** Opening Supplied records block **

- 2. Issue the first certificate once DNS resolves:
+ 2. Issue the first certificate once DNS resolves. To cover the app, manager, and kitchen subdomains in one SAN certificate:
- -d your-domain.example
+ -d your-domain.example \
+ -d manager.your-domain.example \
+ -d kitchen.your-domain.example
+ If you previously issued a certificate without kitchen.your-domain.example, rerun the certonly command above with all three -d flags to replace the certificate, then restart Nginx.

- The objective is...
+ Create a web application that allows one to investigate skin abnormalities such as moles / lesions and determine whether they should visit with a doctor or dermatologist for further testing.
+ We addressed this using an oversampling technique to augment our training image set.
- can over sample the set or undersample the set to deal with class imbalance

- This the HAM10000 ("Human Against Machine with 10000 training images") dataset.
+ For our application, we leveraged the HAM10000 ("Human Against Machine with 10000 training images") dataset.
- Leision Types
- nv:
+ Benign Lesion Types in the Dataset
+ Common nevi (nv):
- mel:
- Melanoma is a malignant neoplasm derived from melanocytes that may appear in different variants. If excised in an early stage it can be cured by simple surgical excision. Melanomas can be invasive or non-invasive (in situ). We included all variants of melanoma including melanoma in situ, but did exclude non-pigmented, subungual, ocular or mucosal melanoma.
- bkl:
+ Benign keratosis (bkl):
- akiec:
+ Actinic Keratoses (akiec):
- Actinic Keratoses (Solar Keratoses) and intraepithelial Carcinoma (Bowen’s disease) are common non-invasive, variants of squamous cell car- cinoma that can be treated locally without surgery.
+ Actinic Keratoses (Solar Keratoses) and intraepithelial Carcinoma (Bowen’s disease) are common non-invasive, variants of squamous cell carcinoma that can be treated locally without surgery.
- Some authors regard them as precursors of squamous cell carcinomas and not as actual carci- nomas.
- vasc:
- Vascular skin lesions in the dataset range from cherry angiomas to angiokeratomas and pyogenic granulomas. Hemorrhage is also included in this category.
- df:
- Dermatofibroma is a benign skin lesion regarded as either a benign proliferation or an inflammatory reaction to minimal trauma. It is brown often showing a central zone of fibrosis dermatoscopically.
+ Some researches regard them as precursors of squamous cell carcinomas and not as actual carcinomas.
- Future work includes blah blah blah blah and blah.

** Closing Supplied records block **

- What to work on: Reproduce each record exactly as it appears.

- Written response:
- 2. Issue the first certificate once DNS resolves:
+ 2. Issue the first certificate once DNS resolves. To cover the app, manager, and kitchen subdomains in one SAN certificate:
- -d your-domain.example
+ -d your-domain.example \
+ -d manager.your-domain.example \
+ -d kitchen.your-domain.example
+ If you previously issued a certificate without kitchen.your-domain.example, rerun the certonly command above with all three -d flags to replace the certificate, then restart Nginx.

- The objective is...
+ Create a web application that allows one to investigate skin abnormalities such as moles / lesions and determine whether they should visit with a doctor or dermatologist for further testing.
+ We addressed this using an oversampling technique to augment our training image set.
- can over sample the set or undersample the set to deal with class imbalance

- This the HAM10000 ("Human Against Machine with 10000 training images") dataset.
+ For our application, we leveraged the HAM10000 ("Human Against Machine with 10000 training images") dataset.
- Leision Types
- nv:
+ Benign Lesion Types in the Dataset
+ Common nevi (nv):
- mel:
- Melanoma is a malignant neoplasm derived from melanocytes that may appear in different variants. If excised in an early stage it can be cured by simple surgical excision. Melanomas can be invasive or non-invasive (in situ). We included all variants of melanoma including melanoma in situ, but did exclude non-pigmented, subungual, ocular or mucosal melanoma.
- bkl:
+ Benign keratosis (bkl):
- akiec:
+ Actinic Keratoses (akiec):
- Actinic Keratoses (Solar Keratoses) and intraepithelial Carcinoma (Bowen’s disease) are common non-invasive, variants of squamous cell car- cinoma that can be treated locally without surgery.
+ Actinic Keratoses (Solar Keratoses) and intraepithelial Carcinoma (Bowen’s disease) are common non-invasive, variants of squamous cell carcinoma that can be treated locally without surgery.
- Some authors regard them as precursors of squamous cell carcinomas and not as actual carci- nomas.
- vasc:
- Vascular skin lesions in the dataset range from cherry angiomas to angiokeratomas and pyogenic granulomas. Hemorrhage is also included in this category.
- df:
- Dermatofibroma is a benign skin lesion regarded as either a benign proliferation or an inflammatory reaction to minimal trauma. It is brown often showing a central zone of fibrosis dermatoscopically.
+ Some researches regard them as precursors of squamous cell carcinomas and not as actual carcinomas.
- Future work includes blah blah blah blah and blah.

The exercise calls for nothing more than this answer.